[Front-end code change data]

>>>>>

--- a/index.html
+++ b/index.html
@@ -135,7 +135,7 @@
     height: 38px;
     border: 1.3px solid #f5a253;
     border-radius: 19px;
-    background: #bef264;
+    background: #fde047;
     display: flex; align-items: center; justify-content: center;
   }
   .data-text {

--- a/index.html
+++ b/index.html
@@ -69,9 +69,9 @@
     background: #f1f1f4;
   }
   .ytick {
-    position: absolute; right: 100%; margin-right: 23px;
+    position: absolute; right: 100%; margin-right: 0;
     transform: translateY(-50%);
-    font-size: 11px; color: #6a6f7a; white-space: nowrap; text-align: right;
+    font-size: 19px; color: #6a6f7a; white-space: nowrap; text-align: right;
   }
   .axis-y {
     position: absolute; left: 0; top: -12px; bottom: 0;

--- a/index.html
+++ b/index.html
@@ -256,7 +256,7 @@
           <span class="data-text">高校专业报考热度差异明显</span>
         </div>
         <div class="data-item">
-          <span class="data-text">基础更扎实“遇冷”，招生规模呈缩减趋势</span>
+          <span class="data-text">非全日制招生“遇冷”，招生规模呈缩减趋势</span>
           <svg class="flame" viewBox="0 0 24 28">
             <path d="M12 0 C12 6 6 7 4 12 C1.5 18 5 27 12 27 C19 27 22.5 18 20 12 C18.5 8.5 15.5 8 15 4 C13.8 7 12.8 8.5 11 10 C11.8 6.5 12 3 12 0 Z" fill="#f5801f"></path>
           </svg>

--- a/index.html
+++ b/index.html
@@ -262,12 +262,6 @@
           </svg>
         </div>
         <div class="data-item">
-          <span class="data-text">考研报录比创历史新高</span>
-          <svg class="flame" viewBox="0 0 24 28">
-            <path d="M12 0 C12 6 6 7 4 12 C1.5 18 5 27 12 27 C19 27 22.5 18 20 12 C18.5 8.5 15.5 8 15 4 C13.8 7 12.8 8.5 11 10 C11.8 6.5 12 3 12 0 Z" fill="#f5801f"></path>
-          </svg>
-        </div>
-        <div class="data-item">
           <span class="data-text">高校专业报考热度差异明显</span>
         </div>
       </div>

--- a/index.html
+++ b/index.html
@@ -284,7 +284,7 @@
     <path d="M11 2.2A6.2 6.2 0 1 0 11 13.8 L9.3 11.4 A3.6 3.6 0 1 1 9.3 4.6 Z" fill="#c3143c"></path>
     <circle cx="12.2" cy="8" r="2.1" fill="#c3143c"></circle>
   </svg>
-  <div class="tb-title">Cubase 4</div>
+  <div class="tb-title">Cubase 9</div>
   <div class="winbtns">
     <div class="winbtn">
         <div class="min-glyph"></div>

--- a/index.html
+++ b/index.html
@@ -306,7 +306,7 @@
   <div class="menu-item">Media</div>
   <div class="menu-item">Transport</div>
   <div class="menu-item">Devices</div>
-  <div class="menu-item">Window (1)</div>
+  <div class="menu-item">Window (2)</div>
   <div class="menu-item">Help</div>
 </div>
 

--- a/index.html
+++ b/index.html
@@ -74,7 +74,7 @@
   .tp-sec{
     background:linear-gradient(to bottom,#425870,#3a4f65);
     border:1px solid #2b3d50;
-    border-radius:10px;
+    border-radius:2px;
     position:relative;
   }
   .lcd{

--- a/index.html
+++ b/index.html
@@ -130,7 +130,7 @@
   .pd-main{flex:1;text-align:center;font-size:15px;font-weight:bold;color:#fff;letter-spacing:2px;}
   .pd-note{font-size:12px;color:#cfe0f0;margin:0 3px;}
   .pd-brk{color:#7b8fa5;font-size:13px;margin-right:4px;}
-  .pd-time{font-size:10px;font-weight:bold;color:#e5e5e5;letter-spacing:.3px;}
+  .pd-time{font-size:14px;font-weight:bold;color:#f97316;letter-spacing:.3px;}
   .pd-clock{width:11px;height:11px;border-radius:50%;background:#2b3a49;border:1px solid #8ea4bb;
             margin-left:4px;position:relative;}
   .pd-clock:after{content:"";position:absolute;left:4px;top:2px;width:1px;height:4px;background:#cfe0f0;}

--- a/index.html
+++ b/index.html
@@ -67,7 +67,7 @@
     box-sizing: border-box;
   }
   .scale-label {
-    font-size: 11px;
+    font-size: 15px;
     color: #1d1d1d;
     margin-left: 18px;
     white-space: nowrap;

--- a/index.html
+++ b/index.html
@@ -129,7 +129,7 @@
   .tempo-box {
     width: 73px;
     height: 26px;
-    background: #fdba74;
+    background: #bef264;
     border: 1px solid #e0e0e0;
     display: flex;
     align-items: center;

<<<<<

Exercise description: What is wanted is the number of lines holding "left" in the entries. Nothing else should be given.

Reply to the task: 4